▸ DIRECTIONS FOR THIS TASK:
In the data below, the answer is the run of lines from the line containing "shipping method: GLS -> FedEx" through the line containing "shipping: 0.00 -> 32.31", both included; print it exactly and nothing else.

▸ INPUT MATERIAL:
··········
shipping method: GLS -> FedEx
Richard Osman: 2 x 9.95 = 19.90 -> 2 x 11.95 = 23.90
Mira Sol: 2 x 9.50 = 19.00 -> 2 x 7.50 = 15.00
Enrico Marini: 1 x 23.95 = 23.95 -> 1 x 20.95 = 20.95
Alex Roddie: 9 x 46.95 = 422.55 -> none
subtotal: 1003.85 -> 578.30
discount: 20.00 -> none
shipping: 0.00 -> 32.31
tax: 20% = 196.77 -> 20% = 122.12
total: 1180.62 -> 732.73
··········
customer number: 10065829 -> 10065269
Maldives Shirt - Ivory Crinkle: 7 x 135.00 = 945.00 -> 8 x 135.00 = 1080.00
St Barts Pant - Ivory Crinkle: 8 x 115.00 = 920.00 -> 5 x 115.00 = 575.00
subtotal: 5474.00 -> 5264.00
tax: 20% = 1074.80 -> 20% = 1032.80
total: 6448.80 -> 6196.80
··········
▸ EXERCISE RESPONSE:
shipping method: GLS -> FedEx
Richard Osman: 2 x 9.95 = 19.90 -> 2 x 11.95 = 23.90
Mira Sol: 2 x 9.50 = 19.00 -> 2 x 7.50 = 15.00
Enrico Marini: 1 x 23.95 = 23.95 -> 1 x 20.95 = 20.95
Alex Roddie: 9 x 46.95 = 422.55 -> none
subtotal: 1003.85 -> 578.30
discount: 20.00 -> none
shipping: 0.00 -> 32.31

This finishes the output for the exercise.